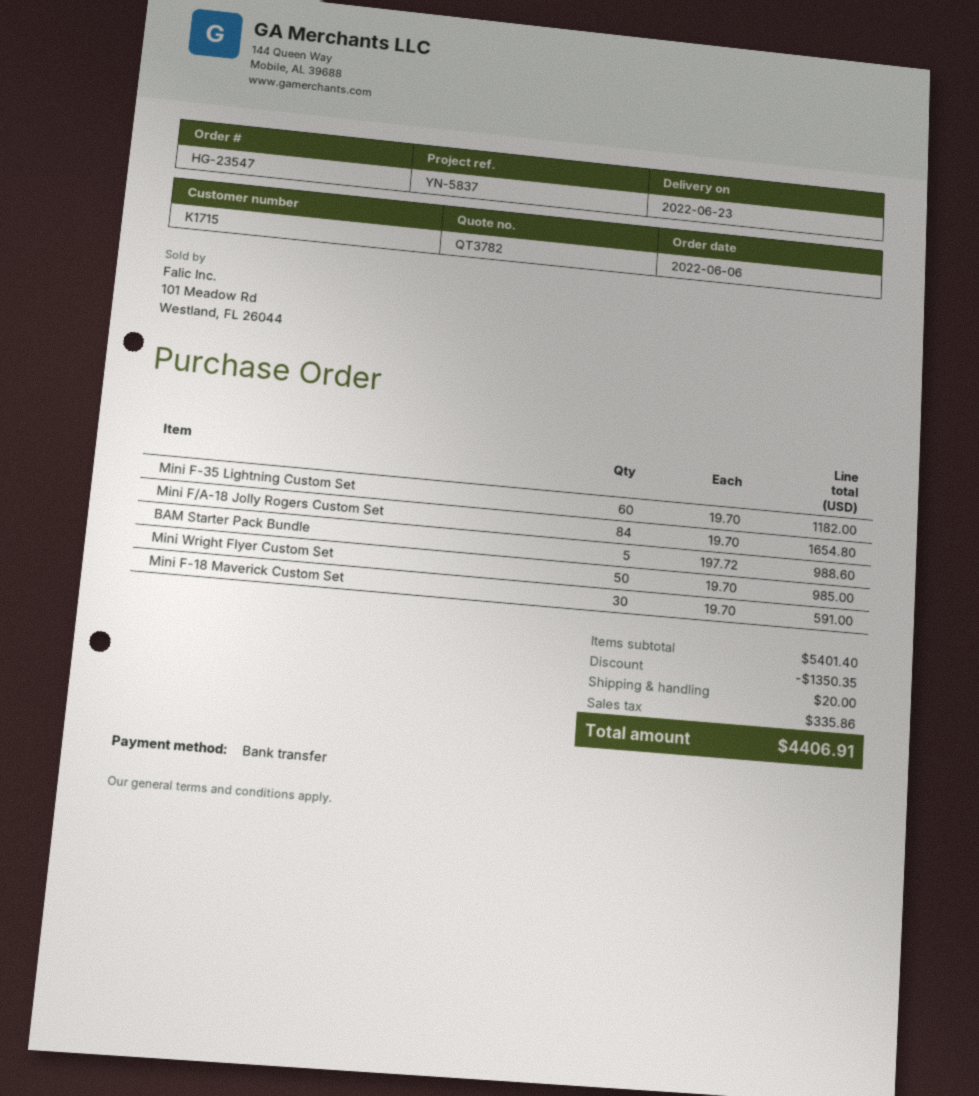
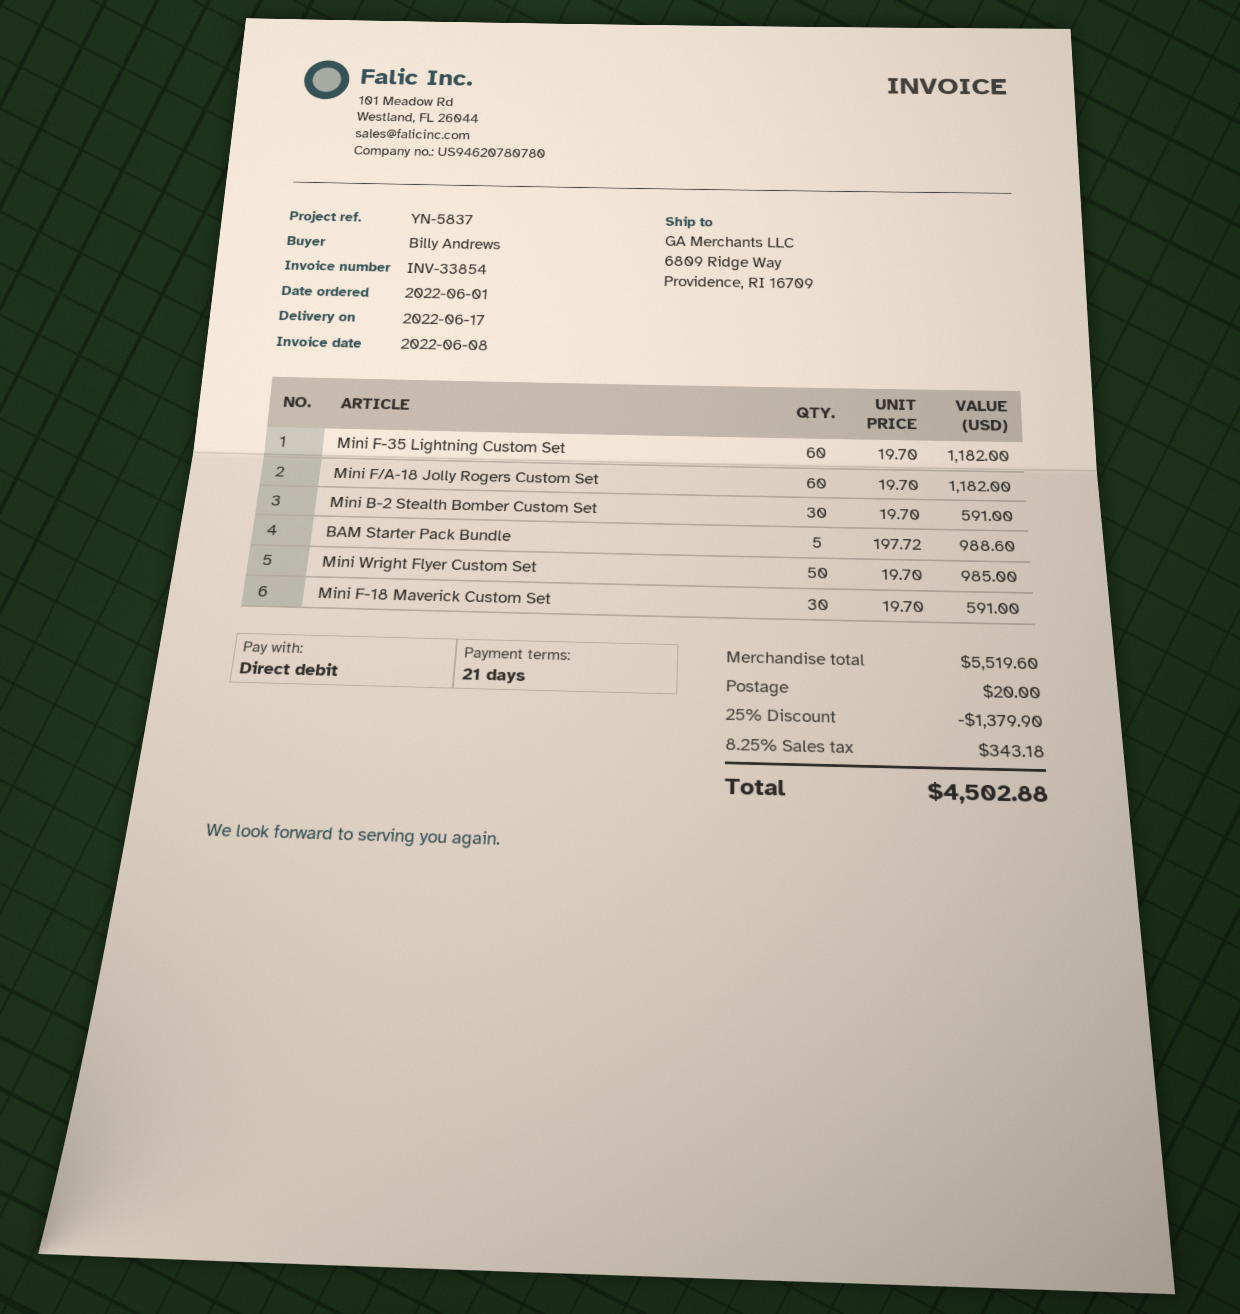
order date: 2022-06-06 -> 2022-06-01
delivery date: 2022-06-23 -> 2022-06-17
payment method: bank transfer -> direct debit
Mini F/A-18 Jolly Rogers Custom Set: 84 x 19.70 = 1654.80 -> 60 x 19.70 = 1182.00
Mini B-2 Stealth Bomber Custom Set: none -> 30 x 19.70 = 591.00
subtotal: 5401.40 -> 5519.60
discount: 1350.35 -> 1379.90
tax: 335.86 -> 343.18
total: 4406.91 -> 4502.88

━━━━━━

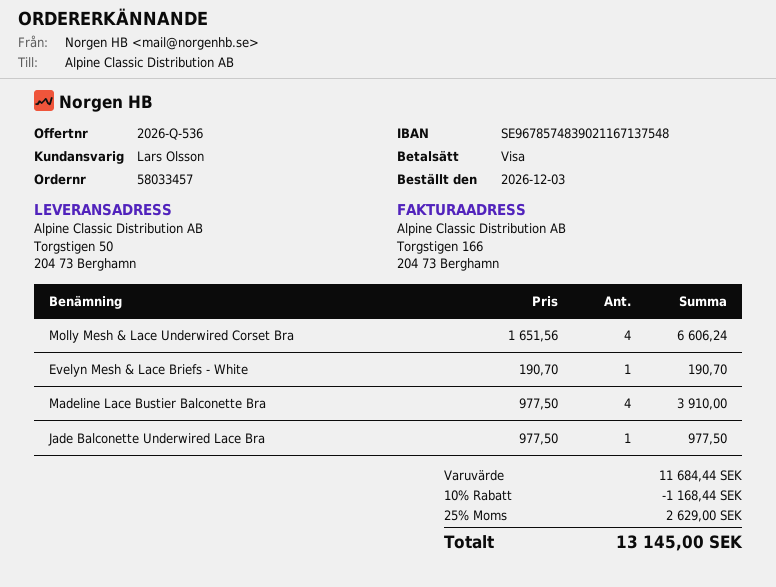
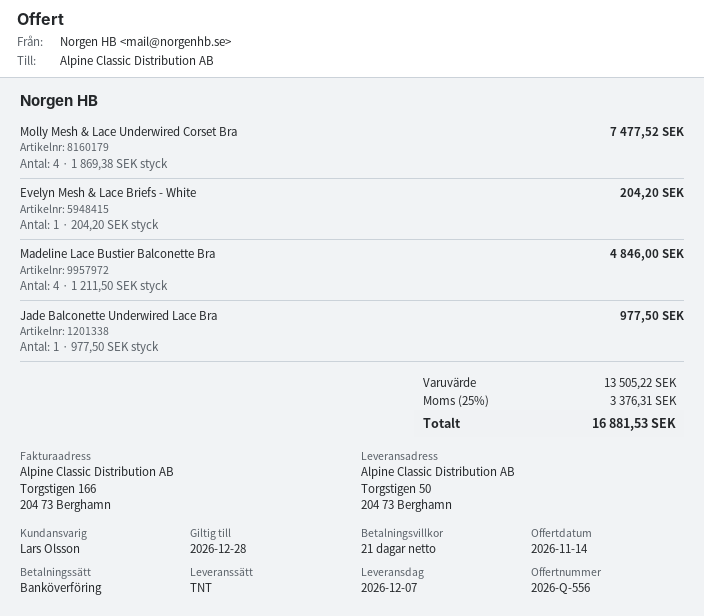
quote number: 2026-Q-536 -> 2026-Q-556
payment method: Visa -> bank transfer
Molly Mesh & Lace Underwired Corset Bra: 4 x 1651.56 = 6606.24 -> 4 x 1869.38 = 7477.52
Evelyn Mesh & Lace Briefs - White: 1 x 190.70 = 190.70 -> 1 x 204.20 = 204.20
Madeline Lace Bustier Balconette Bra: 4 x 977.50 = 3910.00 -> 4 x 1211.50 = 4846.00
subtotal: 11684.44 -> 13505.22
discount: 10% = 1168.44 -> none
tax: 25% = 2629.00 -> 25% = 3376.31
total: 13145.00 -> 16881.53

━━━━━━

Your instructions ::
Using the listing, count the lines holding the word "bank" and write down that number alone.

Output of the exercise ::
2